The U.S. Equal Employment Opportunity Commission has recently filed a lawsuit against Wal-Mart, alleging that Wal-Mart failed to provide a reasonable accommodation to one of its sales associates and then placed that employee on an indefinite unpaid leave. The EEOC’s lawsuit claimed that Wal-Mart initially allowed the employee the accommodation of using an electric cart to assist with his job duties, such as stocking shelves. The employee needed this accommodation due to his disability. Arbitrarily, after about seven months of permitting the use of the scooter, a new manager told the employee that he could no longer use it. Wal-mart told the employee that the store’s carts were only for customers, despite permitting its use for months, and informed the employee that he would need to either buy his own electric cart or transfer to the self-checkout host position. The employee was not physically capable of performing work in the self-checkout position, and he was not able to purchase an electric cart, so Wal-mart sent the employee home on an indefinite leave with no pay. This alleged conduct is a violation of the Americans with Disabilities Act, as amended, which requires employers to provide reasonable accommodations to disabled employees. See Equal Employment Opportunity Commission v. Wal-Mart Stores East, LP, Civil Action No.: 1:22-cv-02596 (D.S.C.).
The U.S. Equal Employment Opportunity Commission recently settled a lawsuit against a headhunting company, Jivaro Professional Headhunters. The EEOC's lawsuit claims that the company discriminated against one of its employees, who worked for Jivaro as a senior technical engineer, and then later retaliated against her. The lawsuit alleged that the employee was hospitalized and fired because of that hospitalization. In addition, after she filed her EEOC charge, the company retaliated against her by giving prospective employers misleading and negative job reviews and further retaliated by filing a lawsuit against her, because she filed a Charge of Discrimination with the EEOC. Such actions are prohibited by the Americans with Disabilities Act, as amended, which prohibits discrimination against an employee due to their disability and which further prohibits retaliation for complaints, including the filing of an EEOC charge, of disability discrimination. See EEOC v. Jivaro Professional Headhunters, LLC, Case No. 1:20-cv-00461-CWD (D. Idaho).

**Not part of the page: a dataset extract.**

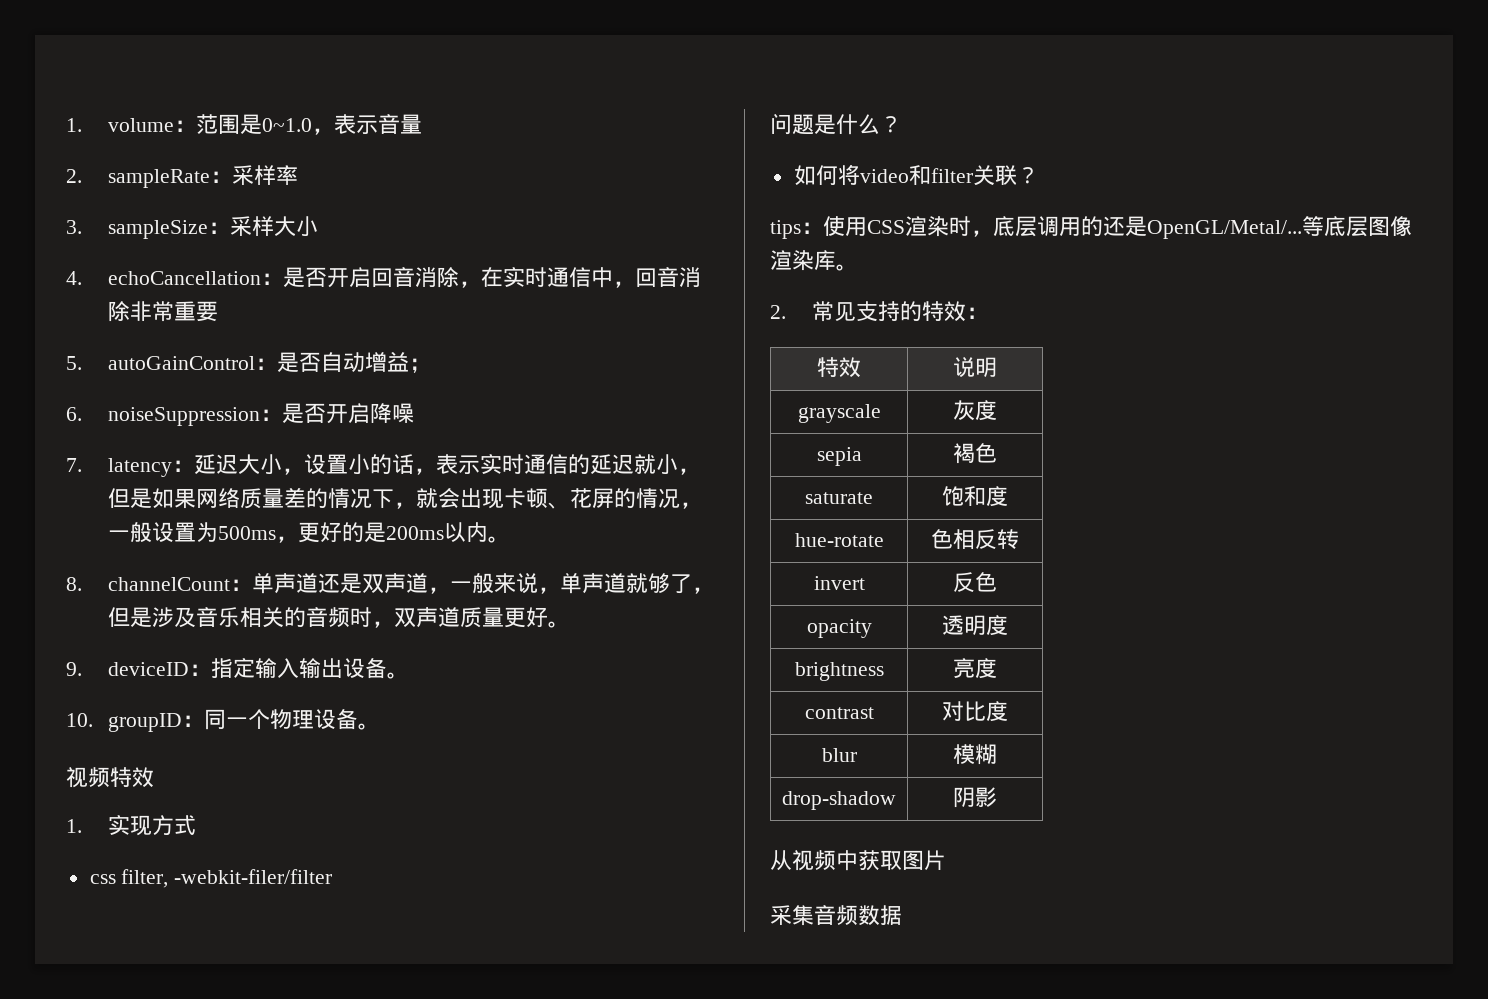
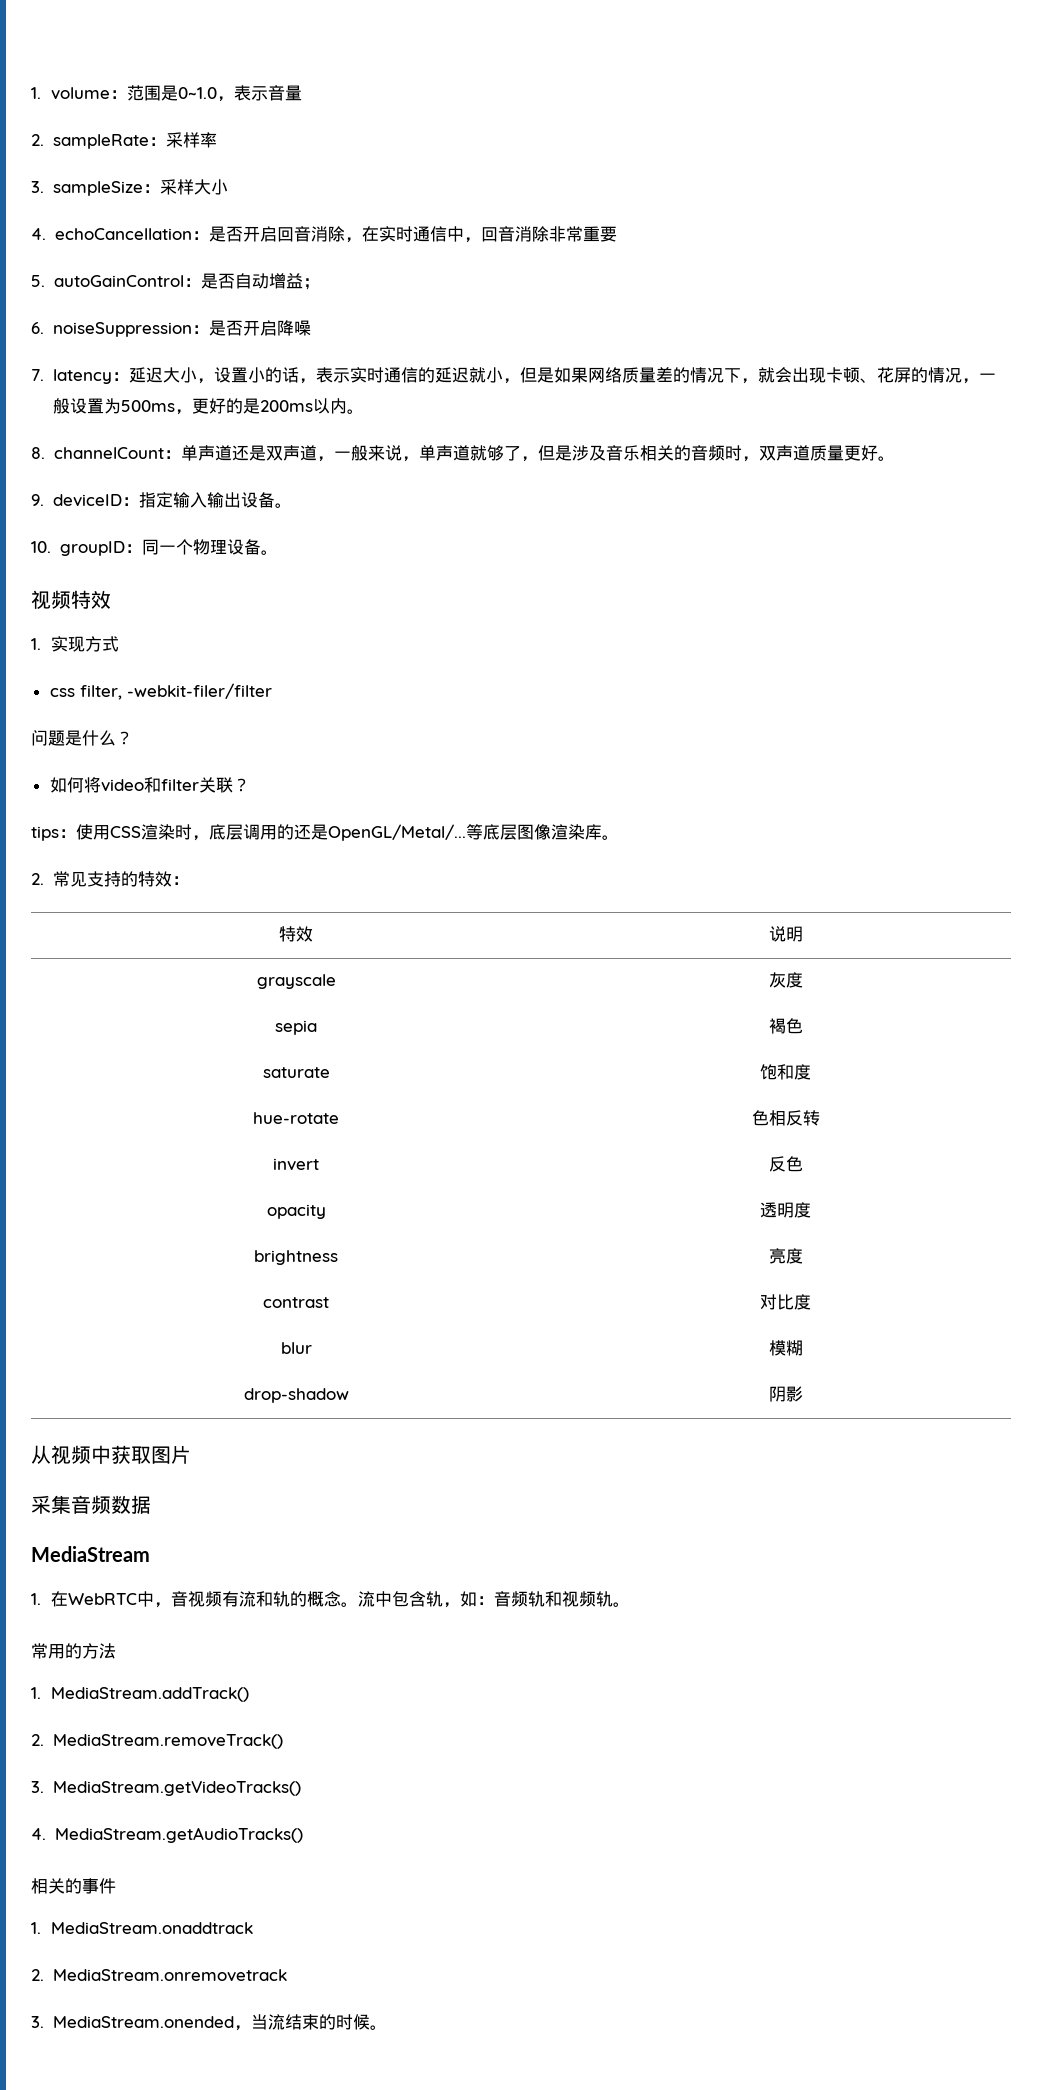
(902, 915) none -> [31,1546,150,1562] [31,1591,631,1608] [31,1643,116,1659] [31,1687,250,1702] [31,1734,283,1749] [31,1781,301,1796] [31,1827,303,1843] [31,1878,116,1894] [31,1922,254,1934] [31,1969,287,1982] [31,2014,387,2031] // MediaStream // 1.在WebRTC中，音视频有流和轨的概念。流中包含轨，如：音频轨和视频轨。 // 常用的方法 // 1. MediaStream.addTrack() // 2. MediaStream.removeTrack() // 3. MediaStream.getVideoTracks() // 4. MediaStream.getAudioTracks() // 相关的事件 // 1. MediaStream.onaddtrack // 2. MediaStream.onremovetrack // 3. MediaStream.onended，当流结束的时候。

The U.S. Equal Employment Opportunity Commission recently settled a lawsuit that it had filed against a company doing business as Subway 701. The EEOC had alleged that Subway 701 hired an employee with autism and ADHD who requested reasonable accommodations due to his disabilities. The requested accommodations included specific instructions for tasks and for somebody to check and make sure he understood the tasks. Rather than provide these accommodations, however, the EEOC's lawsuit claimed that the company refused to grant the accommodations and then fired the employee after only four shifts because of his disabilities and his accommodation requests. These alleged actions violate the Americans with Disabilities Act, as amended, which mandates that employees provide reasonable accommodations to disabled employees. See EEOC v. RCC Partners, LLC d/b/a Subway 701, Case No. 2:21-cv-01551 (D. Ariz.).